In the recursive example, if 33% of the block-level elements under
scrutiny for the second block-level element were flagged as
suspect, the average percentage of block-level elements flagged as
suspect is (50%+33%)/2=42%. Thus, if the threshold percentage was
less than 42%, the information resource would also be flagged as
suspect. The threshold percentage is a user-configurable or
automatically-configured percentage and is any number greater than
zero. In various implementations, for example, the threshold
percentage is 0.01%, 0.5%, 2%, 5%, 8%, 10%, 16%, 23%, 50%, 99%,
100%, or any other percentage.
[0060] If the information resource is flagged as suspect (S312),
links associated with the information resource, or `out-links,` may
also be flagged as suspect links (S314). Flagging refers to an
identifying or indicating process, such as a process which stores
an identified data item in a particular list, array or database, or
outputs or transmits the data item or an indication of the data
item.
[0061] Based upon this examination, the information resource is
denoted as suspect or legitimate. In a similar manner, where the
information resource is a web page, each information resource on a
particular server may be examined and the entire information
resource repository or server may also be denoted as suspect if a
threshold percentage of information resources residing on the
server are denoted as suspect (S315), thereby ending process 300
(S316). Moreover, if the threshold percentage of remaining
block-level elements is not flagged as suspect (S315), the
information resource repository may still be flagged as suspect
based upon another threshold percentage of the information
resources residing on the information resource repository being
denoted as suspect (S315).
[0062] In order to achieve a higher ranking or relevancy, web spam
must be set up or arranged to include identifiable, predisposed
conditions. Since search engine keywords are often product names or
descriptions, these types of words are often used repeatedly in web
spam. Accordingly, when each block-level element is parsed and
analyzed, a legitimacy threshold can be established from the
content of the web page.
[0063] FIG. 4 is a flowchart illustrating an exemplary process 400.

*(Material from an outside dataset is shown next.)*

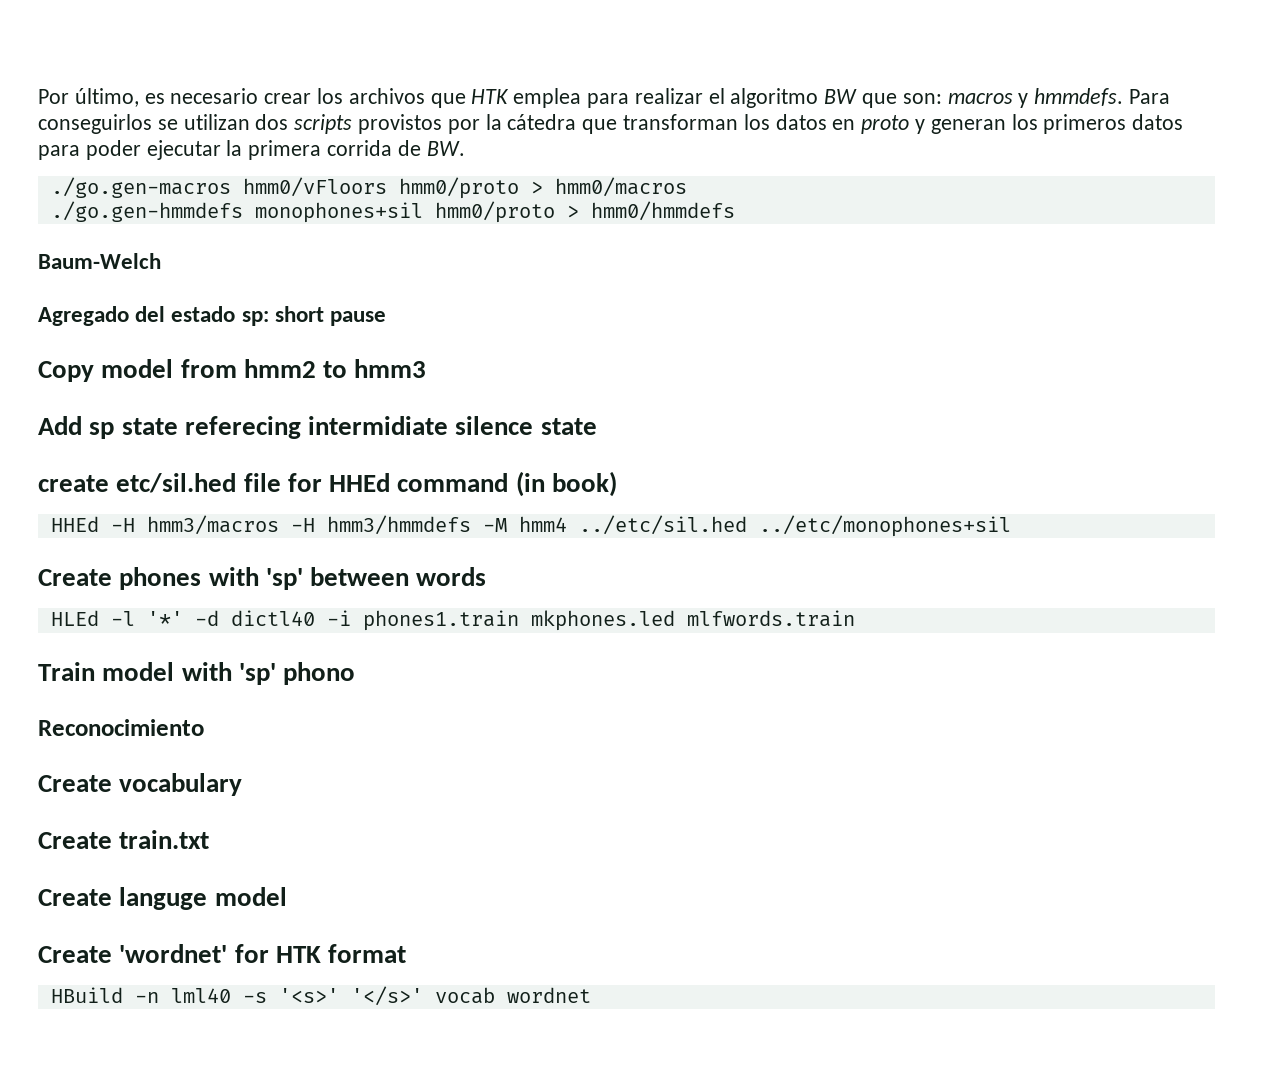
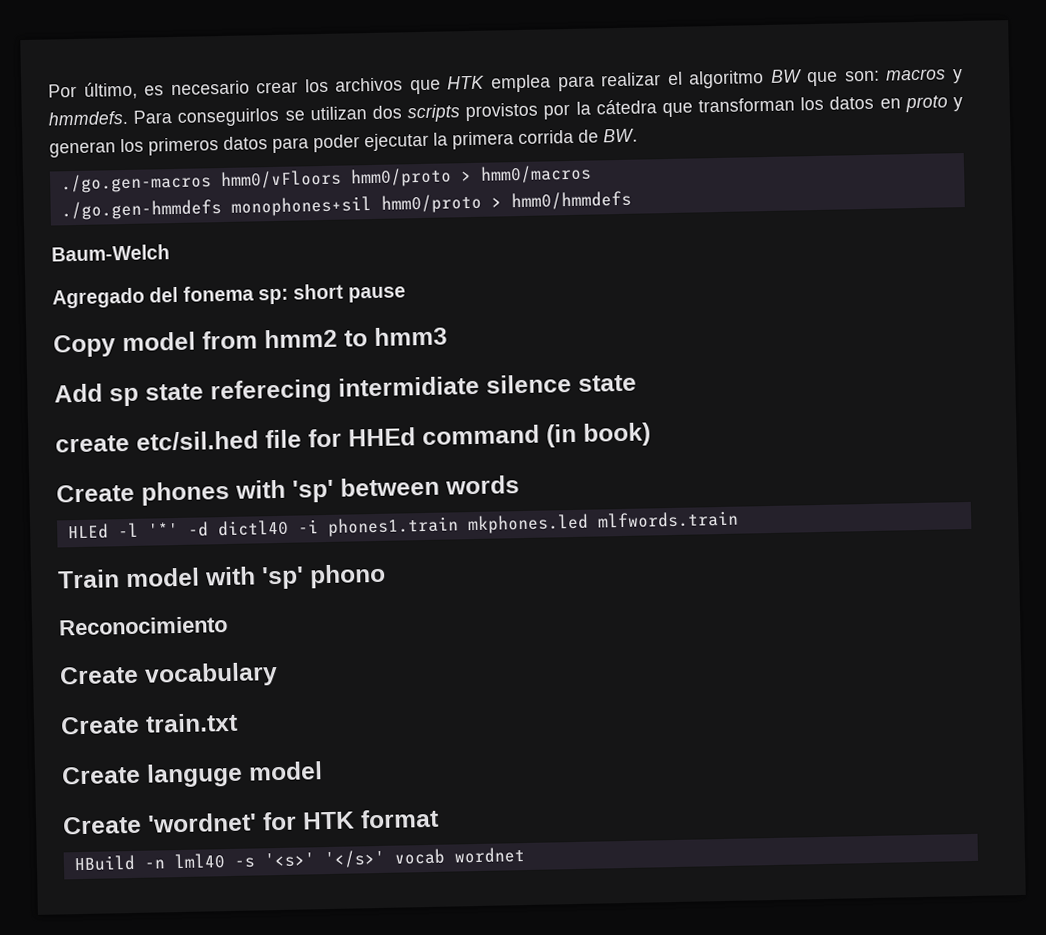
[171,306,236,322] estado -> [182,285,254,302] fonema
[50,515,1011,537] // HHEd -H hmm3/macros -H hmm3/hmmdefs -M hmm4 ../etc/sil.hed ../etc/monophones+sil -> (651, 434) none

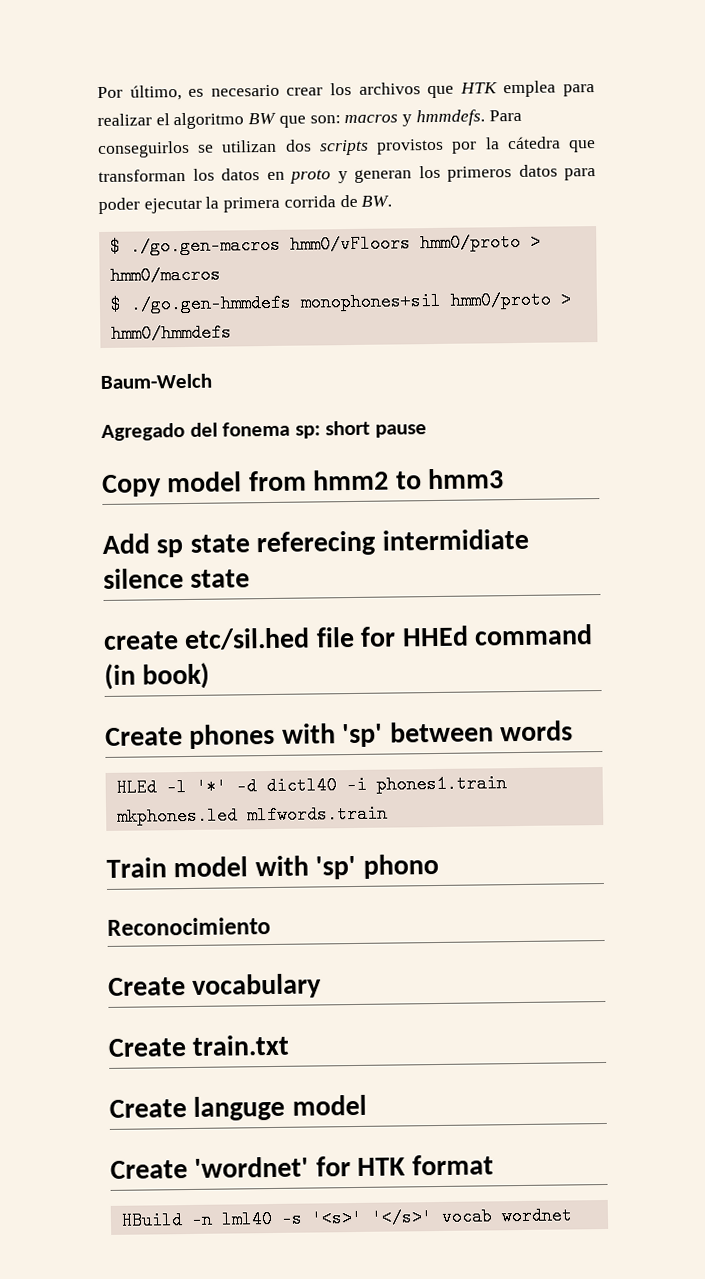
(638, 135) none -> [109,237,121,256] $
(592, 174) none -> [109,295,122,314] $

Briefly, an information resource is selected, the information
resource including first through N.sup.th block-level elements,
each of the block-level elements are tokenized into attributes, and
first and second block-level element databases are generated
indexing the attributes of the first and second block-level
elements, respectively. Furthermore, the attributes indexed in the
first block-level element database are compared with the attributes
of the second through the N.sup.th block-level elements, the second
through the N.sup.th block-level element are flagged as suspect
based on a threshold number of attributes the second through
N.sup.th block-level elements being present in the first
block-level element database, and a first block-level element
suspect percentage is stored based upon a percentage of the second
through N.sup.th block-level elements which are flagged as suspect.
Additionally, the attributes indexed in the second block element
database are compared with the attributes of the third through the
N.sup.th block-level elements, and the third through the N.sup.th
block-level element are flagged as suspect based on a threshold
number of attributes of the third through N.sup.th block-level
elements being present in the second block-level element database.
Moreover, a second block-level element suspect percentage is stored
based on a percentage of the third through N.sup.th block-level
elements which are flagged as suspect, and the information resource
is flagged as suspect based at least on the first and second
block-level element suspect percentages and a threshold percentage.
At least the first and second block-level element suspect
percentages may be averaged.
[0064] In more detail, the process 400 begins (S401), and an
information resource is selected, the information resource
including first through N.sup.th block-level elements, where N
represents any real number greater than 1.
[0065] Referring ahead briefly, FIG. 5 illustrates an exemplary
splog 500. A web spammer creates an information resource, such as
spam web site or splog, and manually or automatically updates the
content to build the relevancy of the information resource. In this
example, the splog includes multiple block-level elements including
the terms "car," "Nissan" and "Altima," and permutations thereof.
By repeating these terms and related terms, such as "engine,"
"seat," and "new," the relevancy of the web page increases for
larger terms, such as "new Nissan Altima," or "Nissan Altima car."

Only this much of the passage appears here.